■ Records ■
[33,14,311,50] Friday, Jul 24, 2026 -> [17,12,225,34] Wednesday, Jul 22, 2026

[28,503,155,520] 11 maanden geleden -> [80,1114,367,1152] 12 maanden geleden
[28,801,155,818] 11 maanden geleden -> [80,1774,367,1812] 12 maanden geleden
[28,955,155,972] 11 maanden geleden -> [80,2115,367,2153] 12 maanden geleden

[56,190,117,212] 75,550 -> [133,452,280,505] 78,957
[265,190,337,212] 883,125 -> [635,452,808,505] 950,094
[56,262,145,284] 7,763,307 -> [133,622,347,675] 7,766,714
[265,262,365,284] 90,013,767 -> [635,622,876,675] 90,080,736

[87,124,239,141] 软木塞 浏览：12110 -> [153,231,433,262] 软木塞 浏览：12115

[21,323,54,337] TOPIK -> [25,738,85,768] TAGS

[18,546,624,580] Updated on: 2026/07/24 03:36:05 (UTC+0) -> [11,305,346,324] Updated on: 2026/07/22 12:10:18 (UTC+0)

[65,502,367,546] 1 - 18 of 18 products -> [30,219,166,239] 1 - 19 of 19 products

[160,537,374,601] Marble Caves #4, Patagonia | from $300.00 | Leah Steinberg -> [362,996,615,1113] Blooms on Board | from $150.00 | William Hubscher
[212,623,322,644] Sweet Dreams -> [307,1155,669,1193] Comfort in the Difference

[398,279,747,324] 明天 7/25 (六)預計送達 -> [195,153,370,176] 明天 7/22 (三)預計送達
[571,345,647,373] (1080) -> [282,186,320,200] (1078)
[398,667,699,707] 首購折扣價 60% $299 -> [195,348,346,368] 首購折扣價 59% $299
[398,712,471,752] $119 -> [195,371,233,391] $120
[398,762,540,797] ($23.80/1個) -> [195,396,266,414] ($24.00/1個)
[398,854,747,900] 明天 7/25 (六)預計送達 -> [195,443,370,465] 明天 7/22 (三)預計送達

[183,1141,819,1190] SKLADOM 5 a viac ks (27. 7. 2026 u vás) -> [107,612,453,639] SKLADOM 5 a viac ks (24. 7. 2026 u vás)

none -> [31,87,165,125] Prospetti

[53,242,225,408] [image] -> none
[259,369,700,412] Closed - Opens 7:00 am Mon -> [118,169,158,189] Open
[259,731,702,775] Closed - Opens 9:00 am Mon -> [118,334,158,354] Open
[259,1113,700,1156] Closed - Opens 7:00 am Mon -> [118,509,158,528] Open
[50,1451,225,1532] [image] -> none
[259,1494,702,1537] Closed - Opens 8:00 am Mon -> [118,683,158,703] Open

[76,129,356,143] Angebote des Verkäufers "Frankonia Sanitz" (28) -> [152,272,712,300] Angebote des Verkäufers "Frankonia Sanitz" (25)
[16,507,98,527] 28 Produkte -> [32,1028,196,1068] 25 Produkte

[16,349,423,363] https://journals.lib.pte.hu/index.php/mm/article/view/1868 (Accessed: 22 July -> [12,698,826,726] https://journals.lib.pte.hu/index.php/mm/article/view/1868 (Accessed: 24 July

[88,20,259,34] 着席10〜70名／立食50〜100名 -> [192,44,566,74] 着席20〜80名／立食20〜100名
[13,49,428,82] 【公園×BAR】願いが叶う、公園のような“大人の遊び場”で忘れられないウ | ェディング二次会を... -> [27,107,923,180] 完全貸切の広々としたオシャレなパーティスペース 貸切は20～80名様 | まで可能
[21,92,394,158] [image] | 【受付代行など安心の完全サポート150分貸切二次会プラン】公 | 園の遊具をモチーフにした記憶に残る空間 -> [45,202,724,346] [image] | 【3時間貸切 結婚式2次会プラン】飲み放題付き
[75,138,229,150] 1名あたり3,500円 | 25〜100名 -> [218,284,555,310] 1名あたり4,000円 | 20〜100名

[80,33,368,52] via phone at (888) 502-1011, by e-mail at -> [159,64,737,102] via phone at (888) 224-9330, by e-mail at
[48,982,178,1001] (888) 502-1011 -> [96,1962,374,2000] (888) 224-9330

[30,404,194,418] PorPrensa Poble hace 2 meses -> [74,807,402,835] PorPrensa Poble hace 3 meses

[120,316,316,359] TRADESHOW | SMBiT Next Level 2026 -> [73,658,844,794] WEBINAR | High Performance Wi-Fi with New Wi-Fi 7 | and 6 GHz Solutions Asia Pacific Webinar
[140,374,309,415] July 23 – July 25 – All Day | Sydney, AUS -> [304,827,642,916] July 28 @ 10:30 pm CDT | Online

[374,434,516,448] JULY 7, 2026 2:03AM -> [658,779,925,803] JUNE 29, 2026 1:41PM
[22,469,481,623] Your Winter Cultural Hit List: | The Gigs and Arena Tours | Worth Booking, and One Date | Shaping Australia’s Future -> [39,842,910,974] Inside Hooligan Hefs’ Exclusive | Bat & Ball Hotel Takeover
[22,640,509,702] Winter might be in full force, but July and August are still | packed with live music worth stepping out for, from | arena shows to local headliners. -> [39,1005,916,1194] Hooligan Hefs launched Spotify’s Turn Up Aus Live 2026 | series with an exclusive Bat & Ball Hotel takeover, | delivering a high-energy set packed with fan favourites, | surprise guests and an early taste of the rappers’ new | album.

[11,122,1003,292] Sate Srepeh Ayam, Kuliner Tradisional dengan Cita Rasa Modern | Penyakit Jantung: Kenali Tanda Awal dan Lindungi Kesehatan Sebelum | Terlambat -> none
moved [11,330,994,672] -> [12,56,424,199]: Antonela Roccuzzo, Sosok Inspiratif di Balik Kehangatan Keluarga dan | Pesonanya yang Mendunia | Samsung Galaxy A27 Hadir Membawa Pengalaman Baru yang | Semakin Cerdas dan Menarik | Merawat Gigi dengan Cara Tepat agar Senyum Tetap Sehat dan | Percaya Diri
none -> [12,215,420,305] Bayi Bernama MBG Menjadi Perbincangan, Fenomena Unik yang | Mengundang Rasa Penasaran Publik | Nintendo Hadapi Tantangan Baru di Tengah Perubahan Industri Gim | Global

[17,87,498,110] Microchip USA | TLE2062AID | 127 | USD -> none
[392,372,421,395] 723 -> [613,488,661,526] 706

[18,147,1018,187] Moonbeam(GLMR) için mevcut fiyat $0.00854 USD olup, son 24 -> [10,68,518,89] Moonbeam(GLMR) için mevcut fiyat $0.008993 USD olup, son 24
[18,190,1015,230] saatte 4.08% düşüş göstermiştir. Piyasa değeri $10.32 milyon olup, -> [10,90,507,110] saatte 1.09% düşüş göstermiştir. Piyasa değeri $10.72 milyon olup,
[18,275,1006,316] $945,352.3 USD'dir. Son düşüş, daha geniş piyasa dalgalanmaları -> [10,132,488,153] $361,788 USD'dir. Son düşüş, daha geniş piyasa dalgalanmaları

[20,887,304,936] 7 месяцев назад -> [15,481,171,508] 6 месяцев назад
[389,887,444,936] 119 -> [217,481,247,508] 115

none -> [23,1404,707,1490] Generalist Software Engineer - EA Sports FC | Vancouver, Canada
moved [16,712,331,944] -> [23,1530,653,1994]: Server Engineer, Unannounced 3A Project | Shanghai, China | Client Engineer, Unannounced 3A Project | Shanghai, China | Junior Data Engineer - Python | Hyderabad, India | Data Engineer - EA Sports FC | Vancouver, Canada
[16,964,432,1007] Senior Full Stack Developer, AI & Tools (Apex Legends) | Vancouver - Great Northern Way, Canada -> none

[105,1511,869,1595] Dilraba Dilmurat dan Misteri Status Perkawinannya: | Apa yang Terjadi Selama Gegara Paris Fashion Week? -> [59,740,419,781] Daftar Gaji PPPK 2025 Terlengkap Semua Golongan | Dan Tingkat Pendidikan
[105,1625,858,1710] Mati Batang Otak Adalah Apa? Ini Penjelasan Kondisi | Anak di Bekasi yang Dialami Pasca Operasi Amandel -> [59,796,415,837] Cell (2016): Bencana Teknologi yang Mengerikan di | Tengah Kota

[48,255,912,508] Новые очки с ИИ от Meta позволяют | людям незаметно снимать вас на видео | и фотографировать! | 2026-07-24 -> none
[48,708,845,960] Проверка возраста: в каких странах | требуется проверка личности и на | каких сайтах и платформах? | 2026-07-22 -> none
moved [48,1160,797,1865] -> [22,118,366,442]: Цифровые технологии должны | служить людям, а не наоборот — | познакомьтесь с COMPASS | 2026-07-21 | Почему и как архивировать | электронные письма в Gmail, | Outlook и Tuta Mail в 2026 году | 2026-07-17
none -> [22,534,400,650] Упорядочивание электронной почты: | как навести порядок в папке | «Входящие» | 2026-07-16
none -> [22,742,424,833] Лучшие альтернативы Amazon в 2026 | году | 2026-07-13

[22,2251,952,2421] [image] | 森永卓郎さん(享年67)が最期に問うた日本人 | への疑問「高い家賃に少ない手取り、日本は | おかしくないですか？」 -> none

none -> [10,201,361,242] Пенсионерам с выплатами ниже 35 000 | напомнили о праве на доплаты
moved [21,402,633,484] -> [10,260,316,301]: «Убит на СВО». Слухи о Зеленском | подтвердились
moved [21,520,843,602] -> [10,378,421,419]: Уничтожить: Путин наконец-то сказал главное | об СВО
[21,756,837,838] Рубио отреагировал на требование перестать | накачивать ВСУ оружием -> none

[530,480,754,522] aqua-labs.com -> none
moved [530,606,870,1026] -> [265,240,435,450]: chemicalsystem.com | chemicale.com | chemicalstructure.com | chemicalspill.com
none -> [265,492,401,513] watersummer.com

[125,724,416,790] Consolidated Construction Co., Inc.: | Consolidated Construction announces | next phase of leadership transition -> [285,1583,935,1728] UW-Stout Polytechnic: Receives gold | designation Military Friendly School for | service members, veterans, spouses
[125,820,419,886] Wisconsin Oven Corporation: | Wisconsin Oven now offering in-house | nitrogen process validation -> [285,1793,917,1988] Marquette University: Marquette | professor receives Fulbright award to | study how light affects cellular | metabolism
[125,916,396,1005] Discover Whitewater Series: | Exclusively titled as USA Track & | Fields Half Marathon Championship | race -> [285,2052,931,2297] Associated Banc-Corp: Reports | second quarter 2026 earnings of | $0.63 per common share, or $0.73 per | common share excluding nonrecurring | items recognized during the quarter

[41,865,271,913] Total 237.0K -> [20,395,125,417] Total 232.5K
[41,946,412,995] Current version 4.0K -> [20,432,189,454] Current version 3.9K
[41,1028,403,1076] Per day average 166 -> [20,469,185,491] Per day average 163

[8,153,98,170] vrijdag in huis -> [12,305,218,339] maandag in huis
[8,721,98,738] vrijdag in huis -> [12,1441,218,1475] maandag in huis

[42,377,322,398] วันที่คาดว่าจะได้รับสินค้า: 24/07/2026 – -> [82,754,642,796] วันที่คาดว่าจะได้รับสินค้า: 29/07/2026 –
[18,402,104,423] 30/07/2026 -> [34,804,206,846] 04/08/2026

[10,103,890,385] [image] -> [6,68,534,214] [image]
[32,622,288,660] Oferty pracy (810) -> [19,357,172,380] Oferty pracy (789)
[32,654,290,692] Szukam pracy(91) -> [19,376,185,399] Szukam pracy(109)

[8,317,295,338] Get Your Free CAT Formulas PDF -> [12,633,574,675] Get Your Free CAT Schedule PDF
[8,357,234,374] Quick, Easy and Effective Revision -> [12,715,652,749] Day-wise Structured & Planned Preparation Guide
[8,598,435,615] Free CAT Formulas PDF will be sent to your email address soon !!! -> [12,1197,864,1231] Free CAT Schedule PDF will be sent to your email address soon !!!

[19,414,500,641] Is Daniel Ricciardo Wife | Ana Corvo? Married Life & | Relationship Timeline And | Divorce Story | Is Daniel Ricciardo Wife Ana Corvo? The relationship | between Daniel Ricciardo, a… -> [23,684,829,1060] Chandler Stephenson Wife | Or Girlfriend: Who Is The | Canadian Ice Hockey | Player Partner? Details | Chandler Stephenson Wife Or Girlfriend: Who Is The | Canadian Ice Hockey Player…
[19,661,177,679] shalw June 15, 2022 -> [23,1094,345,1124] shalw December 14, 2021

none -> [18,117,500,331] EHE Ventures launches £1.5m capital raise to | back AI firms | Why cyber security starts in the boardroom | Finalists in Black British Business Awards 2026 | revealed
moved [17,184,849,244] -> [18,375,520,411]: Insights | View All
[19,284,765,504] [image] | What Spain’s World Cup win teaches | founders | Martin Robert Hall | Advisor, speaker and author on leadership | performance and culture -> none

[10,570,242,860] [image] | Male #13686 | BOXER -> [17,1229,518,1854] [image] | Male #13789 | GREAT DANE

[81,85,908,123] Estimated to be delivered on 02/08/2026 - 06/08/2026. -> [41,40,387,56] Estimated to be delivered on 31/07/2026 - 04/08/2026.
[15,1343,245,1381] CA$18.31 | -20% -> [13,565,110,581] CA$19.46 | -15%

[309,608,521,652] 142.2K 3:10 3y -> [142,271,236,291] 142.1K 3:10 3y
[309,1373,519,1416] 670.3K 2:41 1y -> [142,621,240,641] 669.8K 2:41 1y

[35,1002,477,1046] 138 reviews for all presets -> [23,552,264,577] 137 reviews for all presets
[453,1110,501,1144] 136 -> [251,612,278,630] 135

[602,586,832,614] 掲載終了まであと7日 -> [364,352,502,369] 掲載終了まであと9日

■ Task to carry out ■
Across the data, find each line that has "huis" in it and copy that line.

■ Response to the exercise ■
[8,153,98,170] vrijdag in huis -> [12,305,218,339] maandag in huis
[8,721,98,738] vrijdag in huis -> [12,1441,218,1475] maandag in huis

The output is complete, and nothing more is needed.